_What you have to do_
Go through the entries, filter for the word "ffffff", and copy every line that has it.

____ Data under study

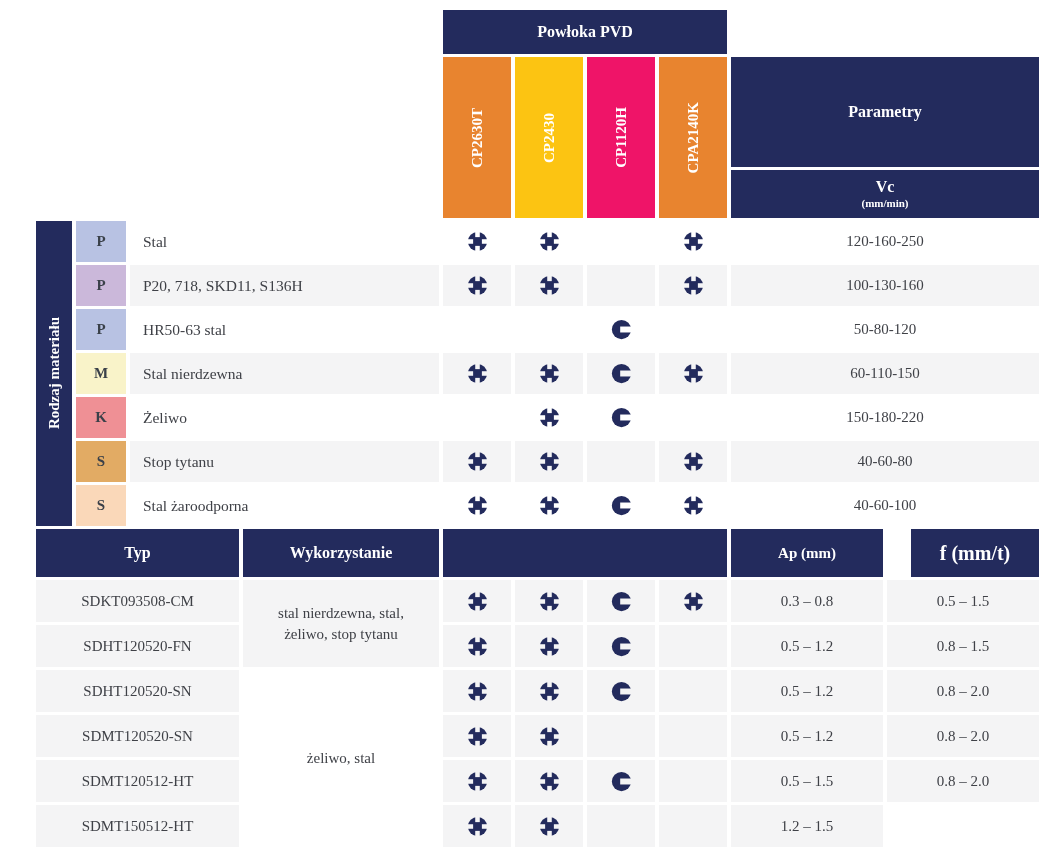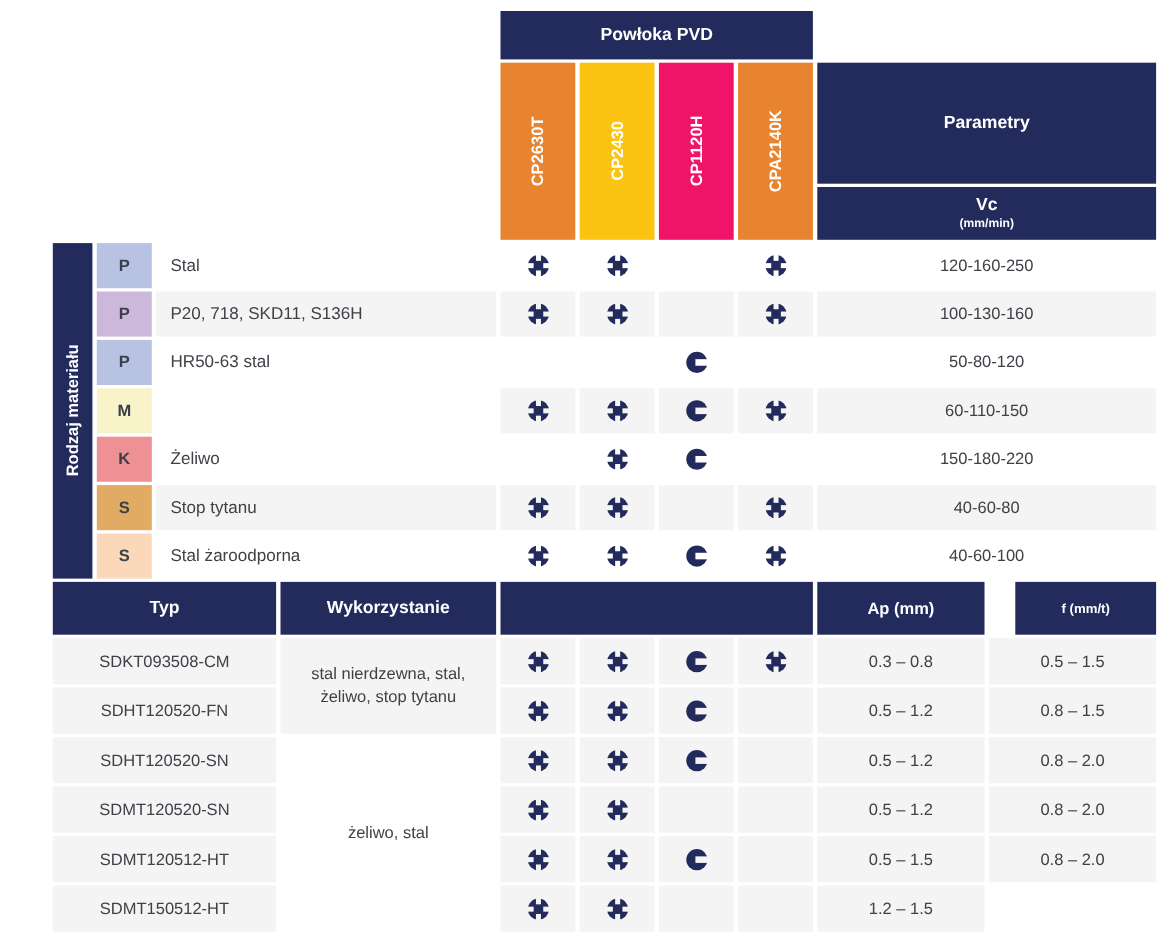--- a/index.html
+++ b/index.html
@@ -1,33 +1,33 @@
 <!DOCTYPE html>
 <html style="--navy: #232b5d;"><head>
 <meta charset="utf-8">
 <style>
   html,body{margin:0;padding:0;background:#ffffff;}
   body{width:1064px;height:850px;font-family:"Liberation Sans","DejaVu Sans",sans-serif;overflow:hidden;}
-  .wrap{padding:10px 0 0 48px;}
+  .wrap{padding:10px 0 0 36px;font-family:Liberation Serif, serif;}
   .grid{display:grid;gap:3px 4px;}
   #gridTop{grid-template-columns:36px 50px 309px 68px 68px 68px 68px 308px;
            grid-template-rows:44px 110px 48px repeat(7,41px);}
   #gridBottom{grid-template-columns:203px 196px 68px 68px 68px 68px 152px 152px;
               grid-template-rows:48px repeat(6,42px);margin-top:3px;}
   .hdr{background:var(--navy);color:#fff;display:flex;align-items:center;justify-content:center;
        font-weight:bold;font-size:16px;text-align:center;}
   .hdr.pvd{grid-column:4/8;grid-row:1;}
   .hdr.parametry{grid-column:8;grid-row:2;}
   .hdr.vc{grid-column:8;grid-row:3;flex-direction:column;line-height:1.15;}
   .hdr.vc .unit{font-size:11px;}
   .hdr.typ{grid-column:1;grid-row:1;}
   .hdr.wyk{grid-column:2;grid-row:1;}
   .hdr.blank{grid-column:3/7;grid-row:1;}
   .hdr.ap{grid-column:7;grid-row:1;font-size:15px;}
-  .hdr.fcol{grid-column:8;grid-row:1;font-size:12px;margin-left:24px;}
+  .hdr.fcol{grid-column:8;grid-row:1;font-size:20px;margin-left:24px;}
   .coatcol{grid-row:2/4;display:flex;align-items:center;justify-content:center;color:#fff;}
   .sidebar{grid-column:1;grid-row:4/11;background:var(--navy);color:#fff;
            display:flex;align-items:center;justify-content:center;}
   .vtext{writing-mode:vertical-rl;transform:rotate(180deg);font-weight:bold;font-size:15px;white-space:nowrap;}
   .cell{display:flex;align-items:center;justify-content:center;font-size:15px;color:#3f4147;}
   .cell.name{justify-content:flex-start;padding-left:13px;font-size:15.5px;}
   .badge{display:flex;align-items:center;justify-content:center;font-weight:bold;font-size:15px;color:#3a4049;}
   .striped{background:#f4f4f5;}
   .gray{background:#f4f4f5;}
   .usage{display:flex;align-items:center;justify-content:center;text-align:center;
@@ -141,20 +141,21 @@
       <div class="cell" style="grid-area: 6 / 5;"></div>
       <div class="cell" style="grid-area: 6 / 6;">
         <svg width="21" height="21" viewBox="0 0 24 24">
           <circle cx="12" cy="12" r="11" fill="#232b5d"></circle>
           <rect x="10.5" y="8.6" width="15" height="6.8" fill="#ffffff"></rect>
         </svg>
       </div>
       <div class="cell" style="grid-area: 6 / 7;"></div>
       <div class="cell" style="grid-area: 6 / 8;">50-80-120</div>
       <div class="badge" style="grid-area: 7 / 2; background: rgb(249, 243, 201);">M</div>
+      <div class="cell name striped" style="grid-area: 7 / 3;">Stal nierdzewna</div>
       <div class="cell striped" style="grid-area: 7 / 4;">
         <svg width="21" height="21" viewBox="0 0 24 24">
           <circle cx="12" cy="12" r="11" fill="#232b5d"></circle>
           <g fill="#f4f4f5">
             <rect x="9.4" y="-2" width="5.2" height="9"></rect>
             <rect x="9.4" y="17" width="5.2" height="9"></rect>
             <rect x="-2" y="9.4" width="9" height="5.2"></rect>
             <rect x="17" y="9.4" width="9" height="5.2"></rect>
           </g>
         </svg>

________

_Solution to the exercise_
   html,body{margin:0;padding:0;background:#ffffff;}
           <rect x="10.5" y="8.6" width="15" height="6.8" fill="#ffffff"></rect>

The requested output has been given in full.